Michel’s story thus displays the ethical problem of technological development in high relief. A small group of engineers came together to build a powerful weapon to meet the needs of war. In so doing, they have shifted, for everyone, the balance of power between citizen and state, between individual and corporation, and have eroded to the point of extinction what little remained of the natural rights of privacy, all around the world.

Dear Senator Warren: Don’t Penalize Moms Who Choose to Stay Home with Their Kids.” Serena Sigillito urges Senator Warren to align her campaign proposals with her earlier book, The Two-Income Trap: “As you explain very clearly, government-funded universal daycare won’t help middle-class American families in the long run.

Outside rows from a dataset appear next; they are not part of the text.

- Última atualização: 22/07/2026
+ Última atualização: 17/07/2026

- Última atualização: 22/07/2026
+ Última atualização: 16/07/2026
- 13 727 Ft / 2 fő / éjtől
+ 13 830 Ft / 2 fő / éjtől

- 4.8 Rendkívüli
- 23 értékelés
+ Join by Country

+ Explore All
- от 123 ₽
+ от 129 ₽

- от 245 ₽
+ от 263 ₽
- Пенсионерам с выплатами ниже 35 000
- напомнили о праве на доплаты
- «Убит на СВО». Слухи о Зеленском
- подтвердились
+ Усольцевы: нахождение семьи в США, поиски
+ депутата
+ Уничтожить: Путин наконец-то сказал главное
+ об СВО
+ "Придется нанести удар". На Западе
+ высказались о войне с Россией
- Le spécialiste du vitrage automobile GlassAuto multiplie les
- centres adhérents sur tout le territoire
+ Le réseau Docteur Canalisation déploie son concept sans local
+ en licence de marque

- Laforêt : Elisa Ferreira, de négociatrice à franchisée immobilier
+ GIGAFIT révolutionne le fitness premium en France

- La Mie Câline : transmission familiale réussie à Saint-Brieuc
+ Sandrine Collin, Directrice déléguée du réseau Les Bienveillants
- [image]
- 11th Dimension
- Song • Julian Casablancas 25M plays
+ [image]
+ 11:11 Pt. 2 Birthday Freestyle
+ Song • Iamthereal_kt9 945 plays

Instead, it will ensnare more and more families in the ‘two-income trap’ that you spend an entire book warning so eloquently against.”

Our Schools Can’t Solve the Problems of Our Rigid Workweek.” Gracy Olmstead addresses similar issues in the New York Times, arguing that “while parents do need better options for the care of their children, longer school days may not be the answer.”

Chronicles of a Strategic Idealist.” D.L. Mayfield reads Samantha Power’s The Education of an Idealist and finds not so much an education as a diminishment—an idealist fighting for the vulnerable who made her peace with power and empire.

Dean Foods, One of Nation’s Largest Dairy Processors, Files for Bankruptcy.” Rick Barrett reports on the continuing economic and cultural challenges that dairy farmers face.

How the World’s Most Widely Used Insecticide Led to a Fishery Collapse.” Doug Main summarizes a recent study in Japan that shows the drastic harm neonicotinoids cause to aquatic life.